Back to our Panini example, we really simulate opening packs as we do from the box of 100 packs. What we would like to do is to estimate the probability distribution of this variable $Y$ in order to be able to discuss whether it is statistically possible that we got no duplicate after 100 packs. This is where Monte-Carlo simulation comes into action.

Monte-Carlo simulation

The principle of Monte-Carlo simulation is to simulate the outcome of a random variable $k$ times, where $k$ is very large. We divide the number of each outcome we got  by the total number of simulations, $k$. This gives us an estimation of the probability of each outcome.

This is exactly what I did for the Panini example, and I got the following results:

Probability of having first duplicate after opening n packs.
Probability of having first duplicate after opening n packs.

In the graph above, you see the probability of having the first duplicate after opening $n$ packs, i.e. $\mathbb{P}(Y=n)$. To be able to make a final assessment, we would like to see the estimated cumulative distribution of $Y$ which corresponds to the probability of having at list a duplicate after opening $n$ packs:

Cumulative Probability of having at least one duplicate after opening n pack.
Cumulative Probability of having at least one duplicate after opening n pack.

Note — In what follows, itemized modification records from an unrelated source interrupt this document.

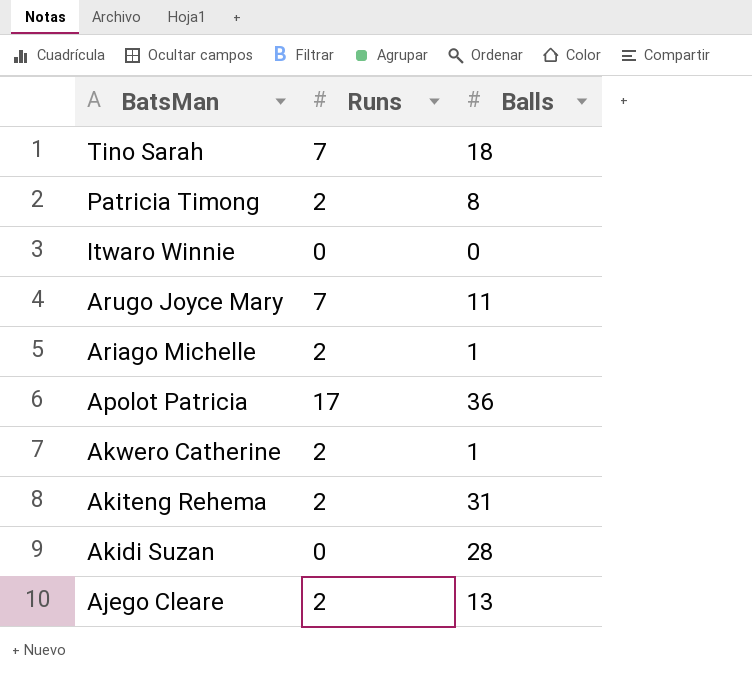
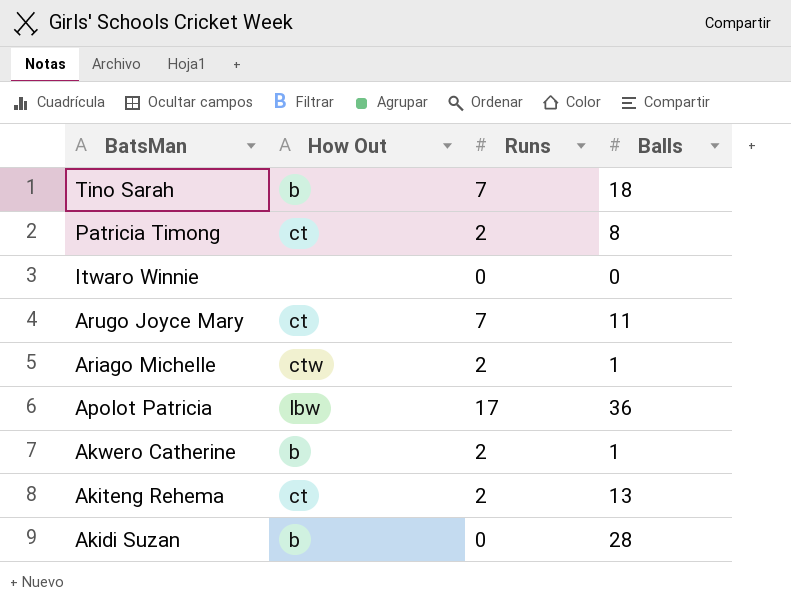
column How Out | position: none -> 2
row Ajego Cleare: 2 | 13 -> none
Akiteng Rehema | Balls: 31 -> 13

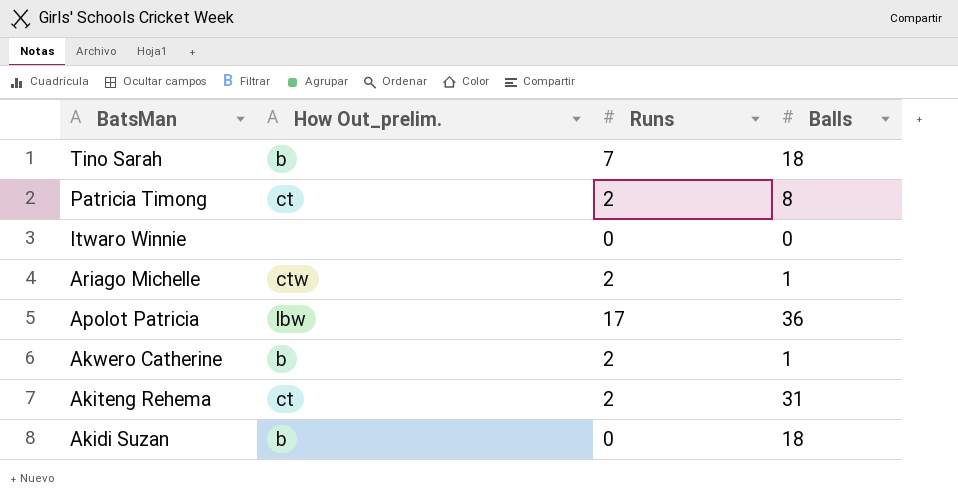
column name: How Out -> How Out_prelim.
row Arugo Joyce Mary: ct | 7 | 11 -> none
Akiteng Rehema | Balls: 13 -> 31
Akidi Suzan | Balls: 28 -> 18

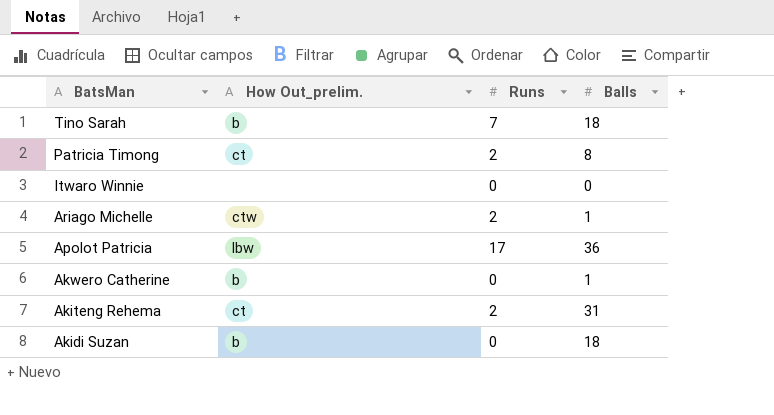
Akwero Catherine | Runs: 2 -> 0

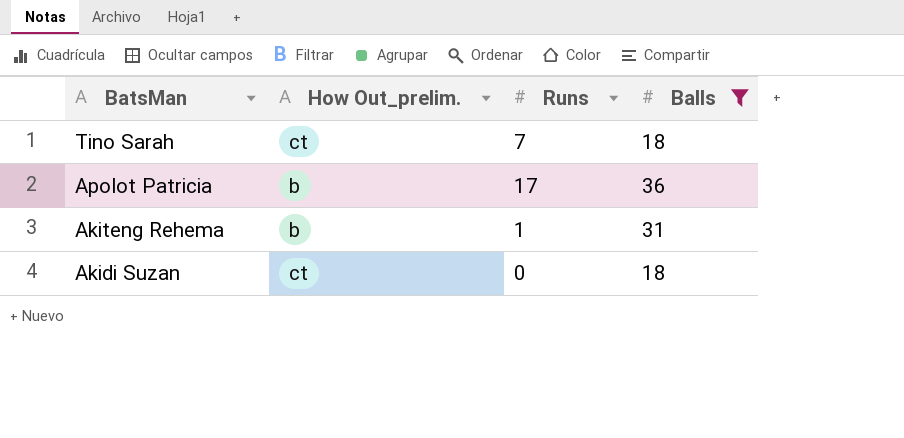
filter: none -> Balls >= 18
Tino Sarah | How Out_prelim.: b -> ct
Apolot Patricia | How Out_prelim.: lbw -> b
Akiteng Rehema | How Out_prelim.: ct -> b
Akiteng Rehema | Runs: 2 -> 1
Akidi Suzan | How Out_prelim.: b -> ct

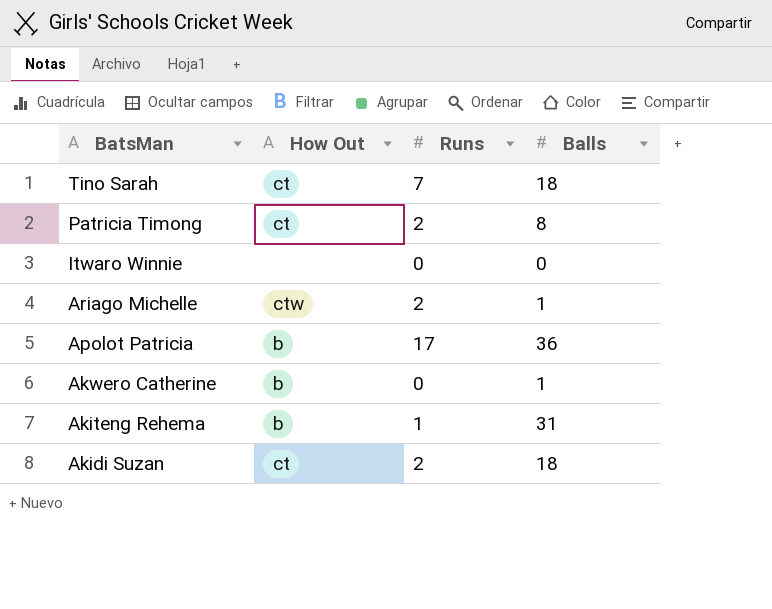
filter: Balls >= 18 -> none
column name: How Out_prelim. -> How Out
Akidi Suzan | Runs: 0 -> 2

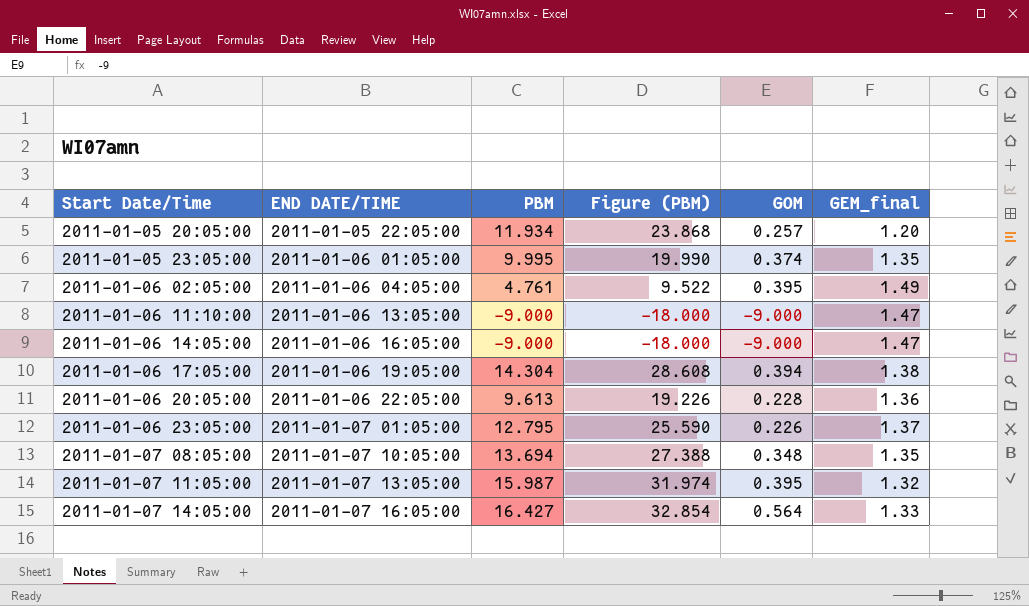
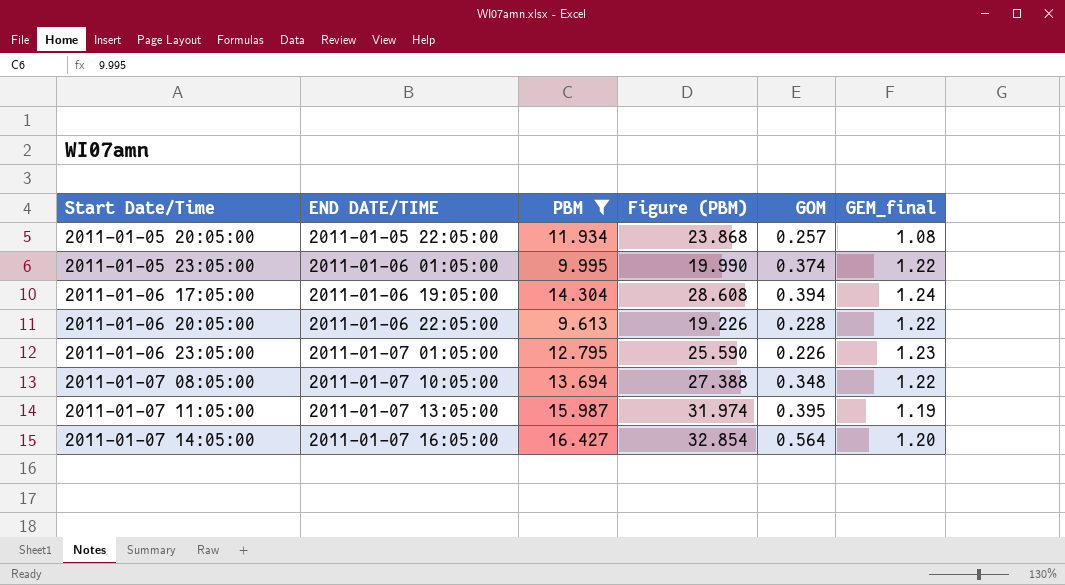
filter: none -> PBM >= 9.613
2011-01-05 20:05:00 | GEM_final: 1.20 -> 1.08
2011-01-05 23:05:00 | GEM_final: 1.35 -> 1.22
2011-01-06 17:05:00 | GEM_final: 1.38 -> 1.24
2011-01-06 20:05:00 | GEM_final: 1.36 -> 1.22
2011-01-06 23:05:00 | GEM_final: 1.37 -> 1.23
2011-01-07 08:05:00 | GEM_final: 1.35 -> 1.22
2011-01-07 11:05:00 | GEM_final: 1.32 -> 1.19
2011-01-07 14:05:00 | GEM_final: 1.33 -> 1.20

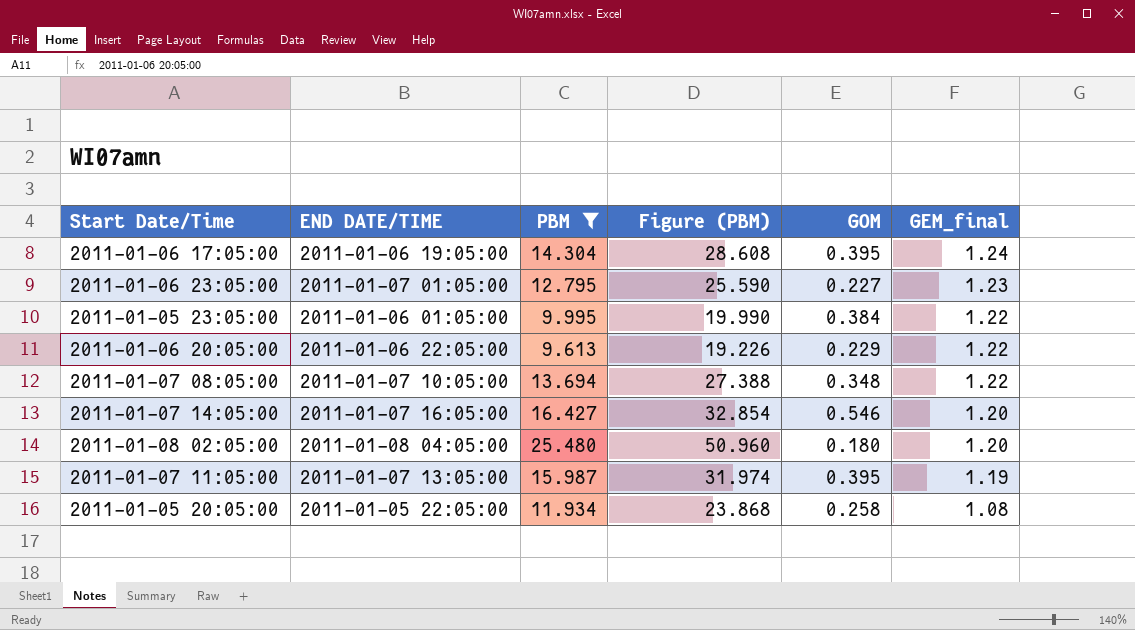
row order: Start Date/Time ascending -> GEM_final descending
2011-01-06 17:05:00 | GOM: 0.394 -> 0.395
2011-01-06 23:05:00 | GOM: 0.226 -> 0.227
2011-01-05 23:05:00 | GOM: 0.374 -> 0.384
2011-01-06 20:05:00 | GOM: 0.228 -> 0.229
2011-01-07 14:05:00 | GOM: 0.564 -> 0.546
row 2011-01-08 02:05:00: none -> 2011-01-08 04:05:00 | 25.480 | 50.960 | 0.180 | 1.20
2011-01-05 20:05:00 | GOM: 0.257 -> 0.258

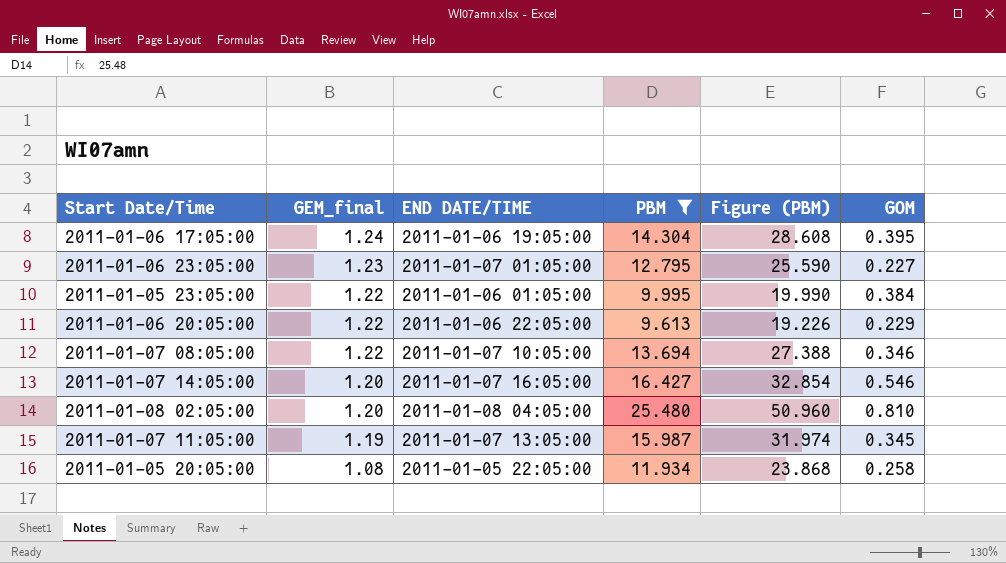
column GEM_final | position: 6 -> 2
2011-01-07 08:05:00 | GOM: 0.348 -> 0.346
2011-01-08 02:05:00 | GOM: 0.180 -> 0.810
2011-01-07 11:05:00 | GOM: 0.395 -> 0.345

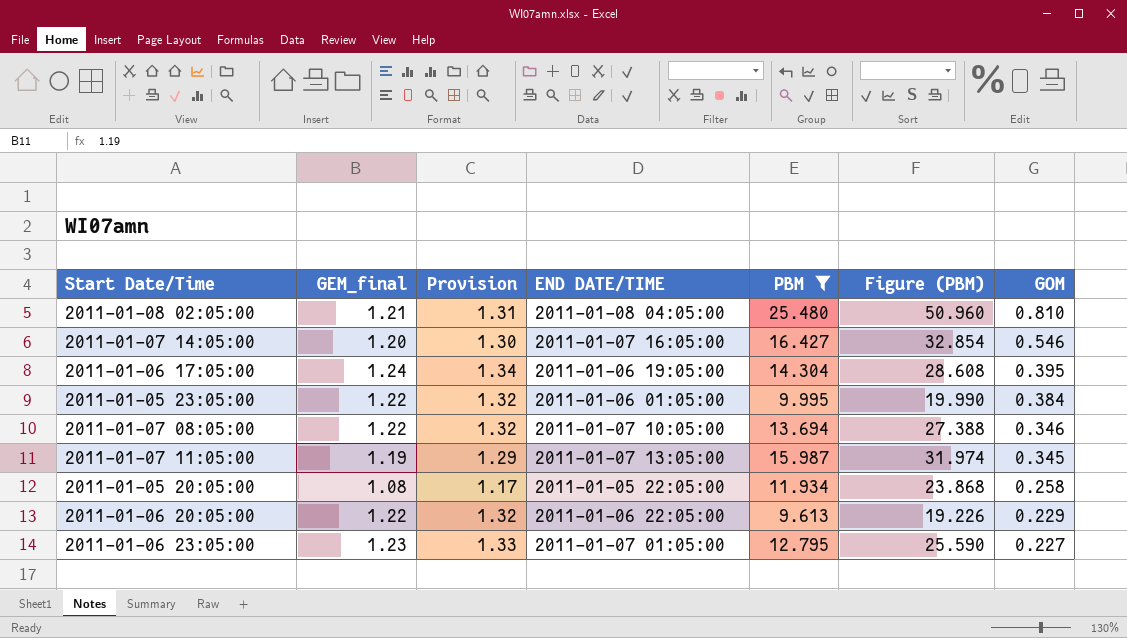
row order: GEM_final descending -> GOM descending
column Provision | formula: none -> [GEM_final] * 1.08
2011-01-08 02:05:00 | GEM_final: 1.20 -> 1.21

As you can see, after 15 packs, there is a probability of having no duplicate of almost zero. That is, a probability of about 0 of having no duplicate after $5 \cdot 15 = 75$ stickers. This means that there is almost no chance that my friends and I had no duplicate after opening a whole box of 100 packs.

So, there is not much difference with the simple model, but that’s not really the point. The idea is that it was hard to get a closed form of the probability of having at least duplicate after $n$ packs, but that by using the Monte-Carlo simulation, we managed to estimate this. This is sometimes also used for simulating scenarios under some model assumptions!

I hope you enjoyed this funny example!

Cheers,

Jeremie